[Exercise]: Given the material below, return only the lines starting at the line with "Rovigo | Relative: 98.2% -> 97.8%" and ending at the line with "Piacenza | Relative: 116.8% -> 117.3%", exactly as they appear.

[Source data]:
____
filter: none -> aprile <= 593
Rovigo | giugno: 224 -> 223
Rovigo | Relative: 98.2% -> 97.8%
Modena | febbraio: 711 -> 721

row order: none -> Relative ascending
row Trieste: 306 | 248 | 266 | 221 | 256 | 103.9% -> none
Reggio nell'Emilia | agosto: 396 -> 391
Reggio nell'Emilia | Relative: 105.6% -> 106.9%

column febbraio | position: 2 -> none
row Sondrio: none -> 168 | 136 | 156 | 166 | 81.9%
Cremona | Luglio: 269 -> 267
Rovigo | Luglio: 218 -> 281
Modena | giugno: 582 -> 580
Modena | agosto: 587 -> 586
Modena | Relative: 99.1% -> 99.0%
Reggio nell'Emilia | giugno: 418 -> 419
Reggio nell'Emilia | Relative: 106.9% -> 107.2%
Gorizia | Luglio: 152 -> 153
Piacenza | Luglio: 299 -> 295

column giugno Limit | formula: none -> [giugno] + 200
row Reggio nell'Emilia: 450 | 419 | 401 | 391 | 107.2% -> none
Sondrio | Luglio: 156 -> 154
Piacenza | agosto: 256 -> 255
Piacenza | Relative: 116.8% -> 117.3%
____
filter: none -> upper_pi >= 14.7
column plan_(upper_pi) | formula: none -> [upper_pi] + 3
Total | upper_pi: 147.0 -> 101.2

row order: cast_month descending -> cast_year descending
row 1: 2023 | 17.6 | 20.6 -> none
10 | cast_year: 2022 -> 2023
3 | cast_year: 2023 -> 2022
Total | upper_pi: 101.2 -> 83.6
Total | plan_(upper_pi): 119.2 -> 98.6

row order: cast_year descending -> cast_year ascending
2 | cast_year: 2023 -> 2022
____
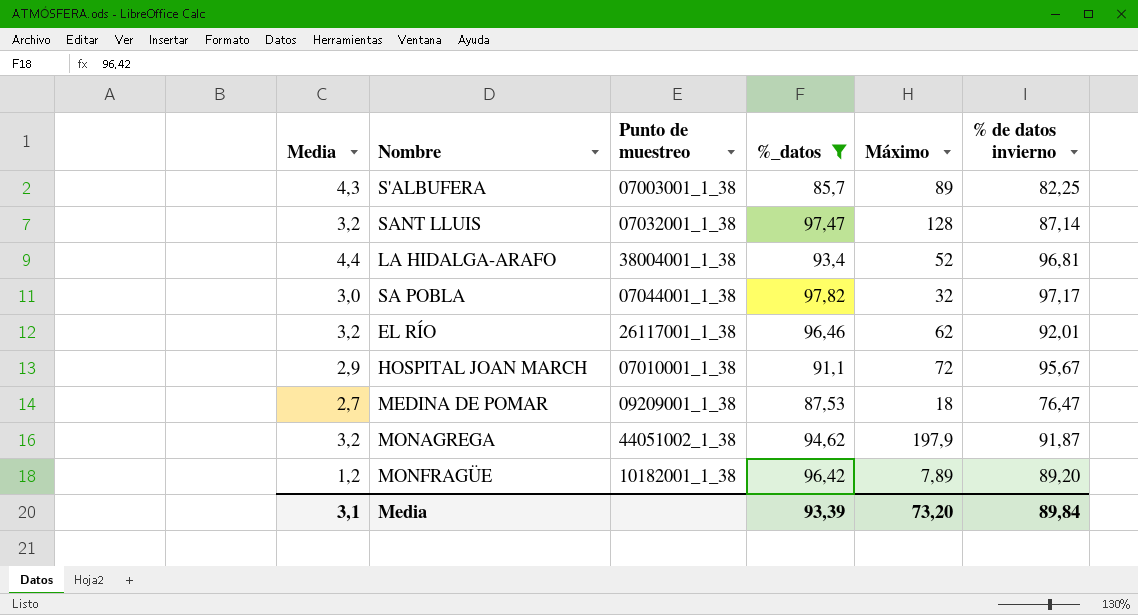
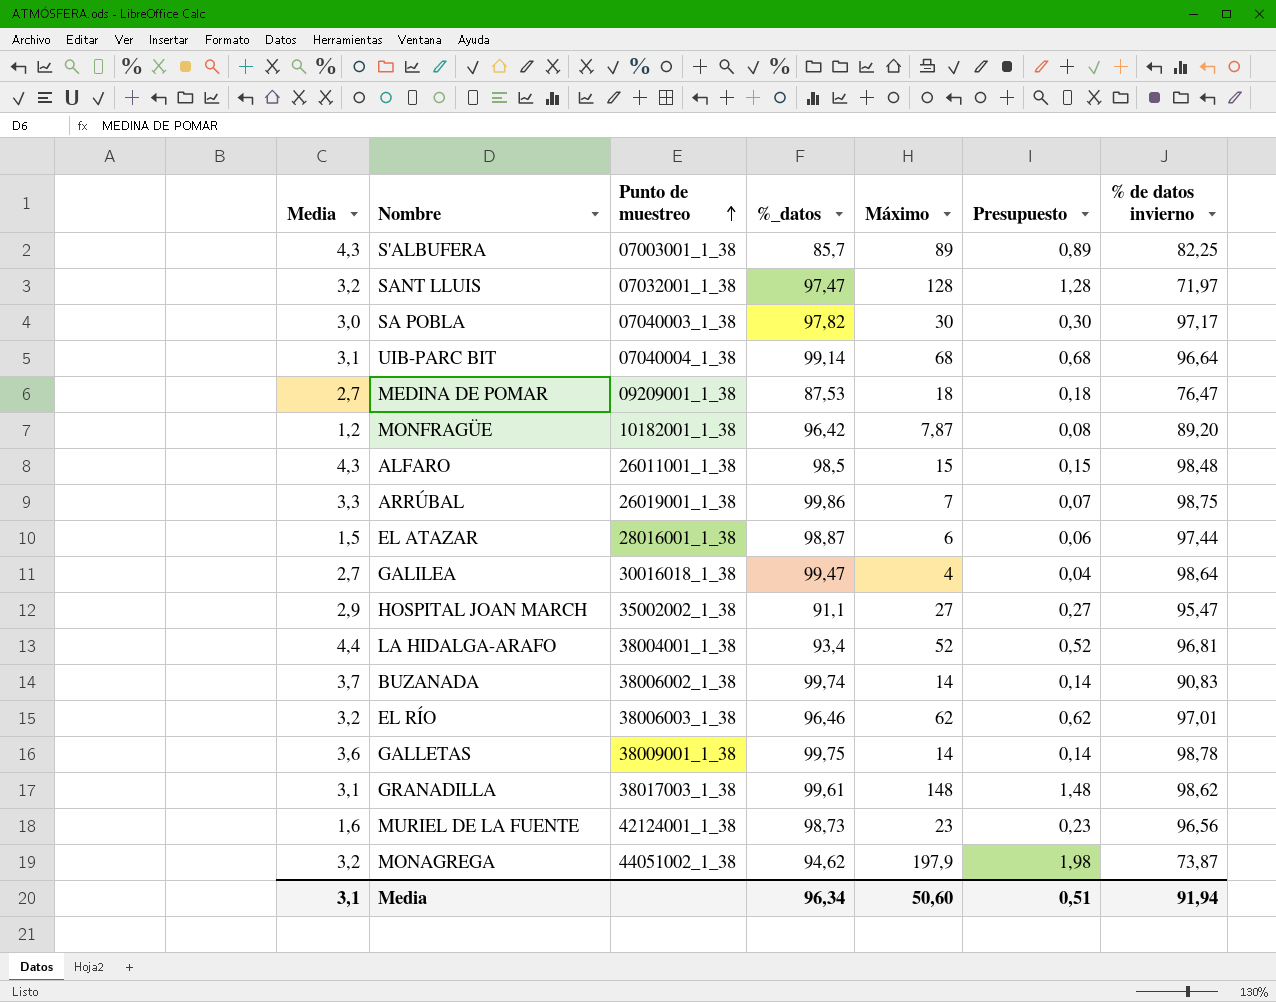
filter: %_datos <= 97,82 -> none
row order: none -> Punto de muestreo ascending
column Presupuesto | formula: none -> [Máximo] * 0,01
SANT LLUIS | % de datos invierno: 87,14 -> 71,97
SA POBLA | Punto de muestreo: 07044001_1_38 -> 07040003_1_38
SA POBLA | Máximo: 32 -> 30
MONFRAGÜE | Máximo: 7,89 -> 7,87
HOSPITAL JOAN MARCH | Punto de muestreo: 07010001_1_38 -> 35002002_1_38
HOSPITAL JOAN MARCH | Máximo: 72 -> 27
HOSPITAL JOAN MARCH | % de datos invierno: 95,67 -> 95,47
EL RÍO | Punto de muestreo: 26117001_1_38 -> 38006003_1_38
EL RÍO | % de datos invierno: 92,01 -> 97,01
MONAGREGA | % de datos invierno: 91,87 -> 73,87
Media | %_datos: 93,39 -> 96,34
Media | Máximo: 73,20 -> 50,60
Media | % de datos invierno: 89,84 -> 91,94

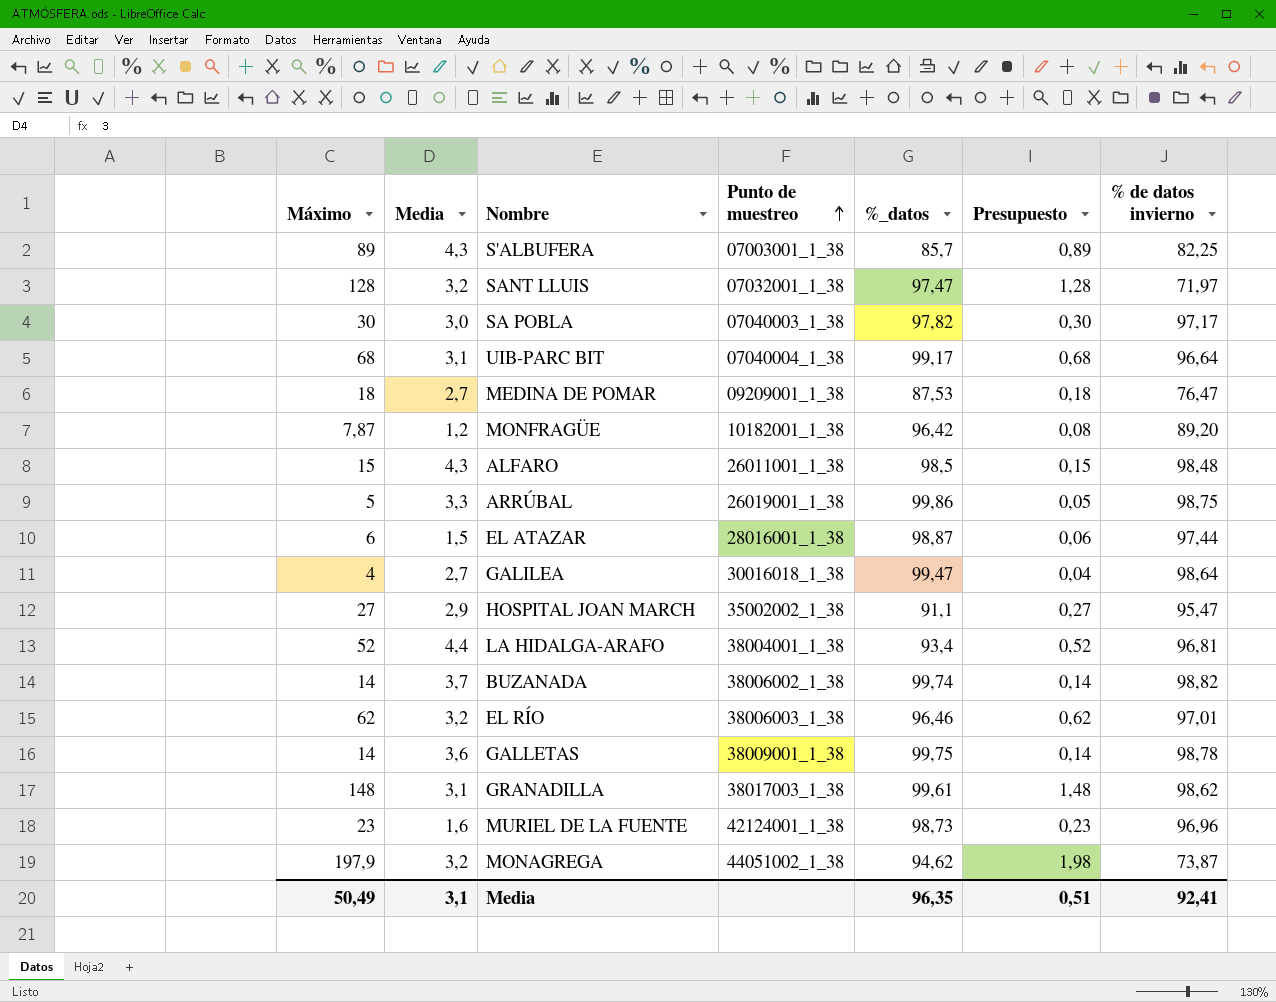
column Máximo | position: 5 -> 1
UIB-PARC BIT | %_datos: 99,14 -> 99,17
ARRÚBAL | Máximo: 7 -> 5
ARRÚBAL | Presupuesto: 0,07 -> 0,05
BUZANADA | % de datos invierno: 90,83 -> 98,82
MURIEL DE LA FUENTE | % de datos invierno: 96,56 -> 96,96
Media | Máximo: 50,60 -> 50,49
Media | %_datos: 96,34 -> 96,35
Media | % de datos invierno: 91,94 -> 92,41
____
[Expected output]:
Rovigo | Relative: 98.2% -> 97.8%
Modena | febbraio: 711 -> 721

row order: none -> Relative ascending
row Trieste: 306 | 248 | 266 | 221 | 256 | 103.9% -> none
Reggio nell'Emilia | agosto: 396 -> 391
Reggio nell'Emilia | Relative: 105.6% -> 106.9%

column febbraio | position: 2 -> none
row Sondrio: none -> 168 | 136 | 156 | 166 | 81.9%
Cremona | Luglio: 269 -> 267
Rovigo | Luglio: 218 -> 281
Modena | giugno: 582 -> 580
Modena | agosto: 587 -> 586
Modena | Relative: 99.1% -> 99.0%
Reggio nell'Emilia | giugno: 418 -> 419
Reggio nell'Emilia | Relative: 106.9% -> 107.2%
Gorizia | Luglio: 152 -> 153
Piacenza | Luglio: 299 -> 295

column giugno Limit | formula: none -> [giugno] + 200
row Reggio nell'Emilia: 450 | 419 | 401 | 391 | 107.2% -> none
Sondrio | Luglio: 156 -> 154
Piacenza | agosto: 256 -> 255
Piacenza | Relative: 116.8% -> 117.3%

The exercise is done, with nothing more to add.